Friday, October 7, 2011

deranged

I’m planning to use the MLQ-5X for my study. I’ve spent the entire evening trying to understand how the survey works exactly. It’s 45 questions….a lot of questions in comparison to the servant leader survey that only has 23 questions. Perhaps it’s because the MLQ-5X ranges multiple styles from transactional leader to transformational leader, whereas with the servant leader survey, the participant is tested to be/not be a servant leader.


Chatted with my sweet Sarah tonight :) She remarked that she thinks my little-girl pictures look like hers. I don’t see it, but I found one of her where she is early-two years old.

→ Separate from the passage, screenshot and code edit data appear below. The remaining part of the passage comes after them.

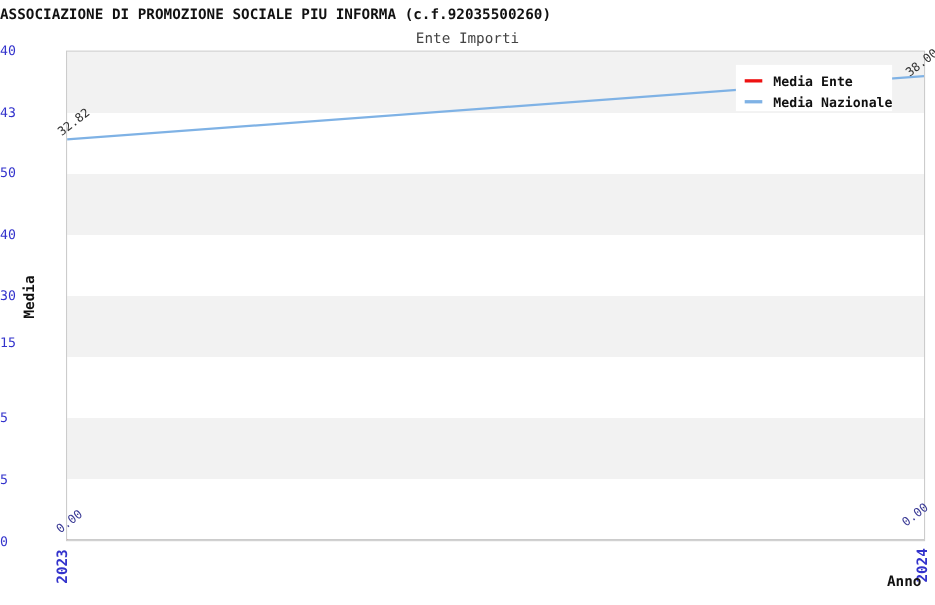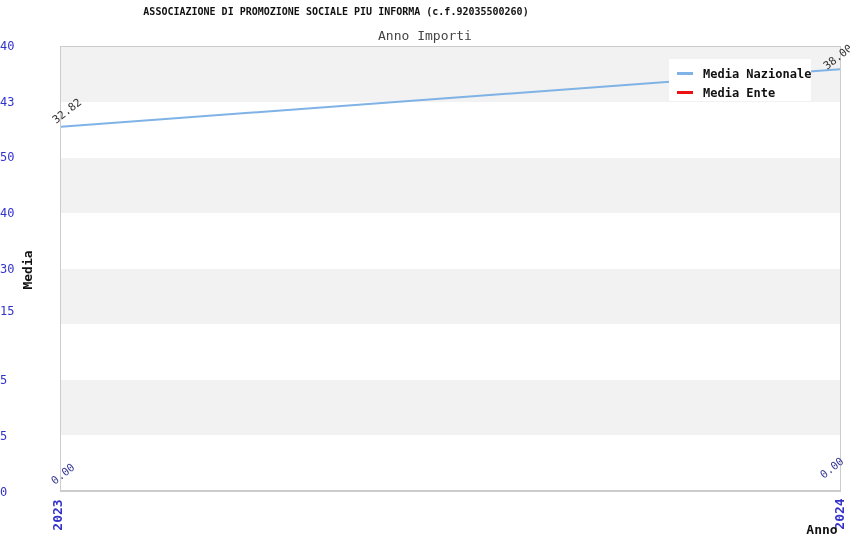"ASSOCIAZIONE DI PROMOZIONE SOCIALE PIU" .title { font-size: 10px -> 13px; text-align: center -> left }
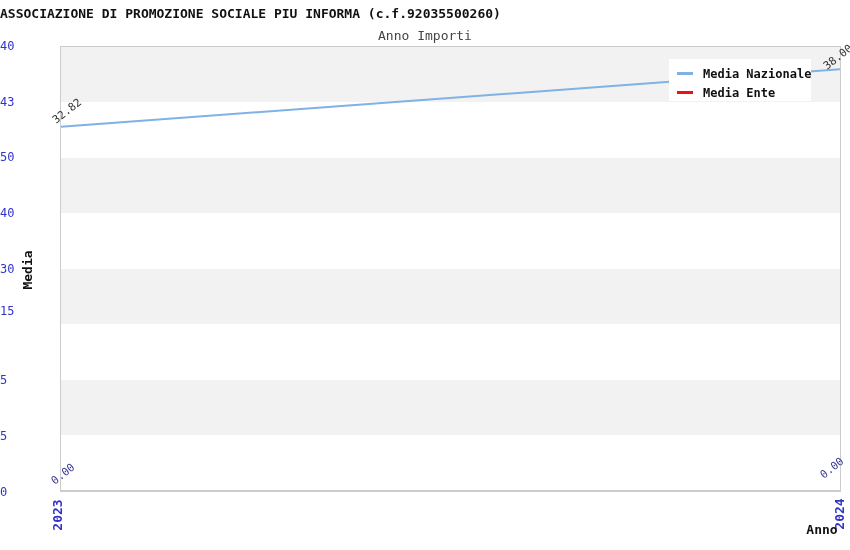"Anno Importi" div.subtitle { text: Anno -> Ente }
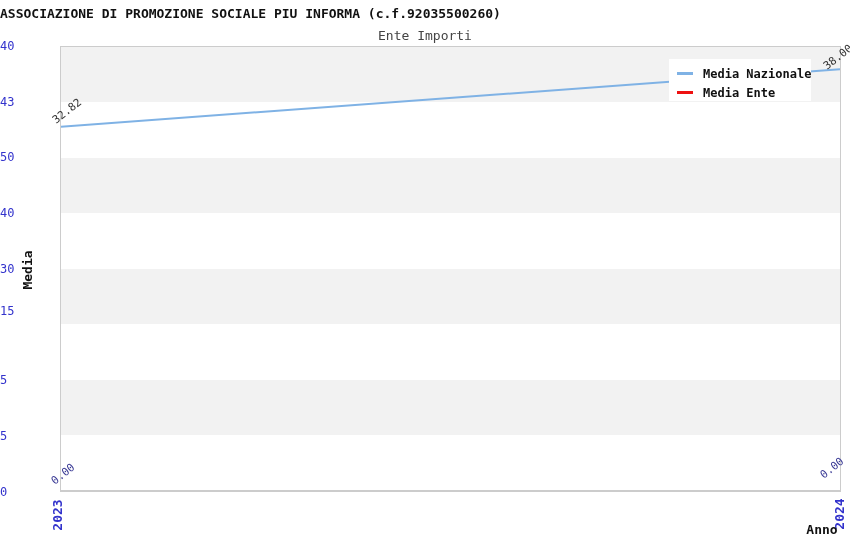"Media Nazionale" div.legend-row { order: before "Media Ente" -> after "Media Ente" }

Does this beautiful little girl look anything like me? Other than hair…I don’t see it. She is her father’s face to me.

Sarah, age 2+
Anyway….we are having a fence installed for Gracie next week…the underground electric sort where the dog wears a lovely shock collar and learns discipline the hard-core human way!  It makes me want to don black leather, hip boots, and whip something (no, not really) – only in my imagination!  Lot’s of things are much better left in one’s imagination.   
Speaking of black leather….I was a motorcycle mama for a while in my youth. Not a trashy one though. I was never tempted to get a tattoo…I don’t mind tattoos…I just don’t want one on me. Some are quite amazing though. I never went bra-less or smoked cigarettes (in public…wait maybe I did) or never-ever cussed somebody out in public. I had a black leather jacket (one of Woody’s old castoff’s). Leather is perfect because the dead bugs wipe off easier. I wore a helmet with a windshield – two reasons – I wear contacts and I don’t like bugs planting into my face. He had a Harley Sportster that would fly.
We had adventures on that bike. Woody’s rule – never go 20 miles without a pack of tools strapped onto the back. The engine vibrated miserably. Every time we stopped, he tightened bolts. Sometimes he stopped on purpose to tighten bolts. There was a covered bridge, perhaps the one over Cabin Creek in Mason County that was fairly high over a deep-wooded ravine. We would always take a break there. We’d sit out on the outside of the covered bridge, legs dangling off the concrete supports Stock Bower added when he restored the bridge…and drink some beers, he’d\we’d smoke, and take in the lush beauty of the place. Quiet, the rustle of deer, squirrels, woodpeckers, yeah…the good life! In hot, dry Augusts, lots of times there’d be snakes swimming across the creek all afternoon. Woody had a 22-semi automatic pistol. We would take turns shooting snakes. ooh, to think back about it….it seems so brutal. But it was exhilarating at the same time……UGH, I did that!!! I killed those poor snakes….and I hate snakes. I feel like that two-headed monster again.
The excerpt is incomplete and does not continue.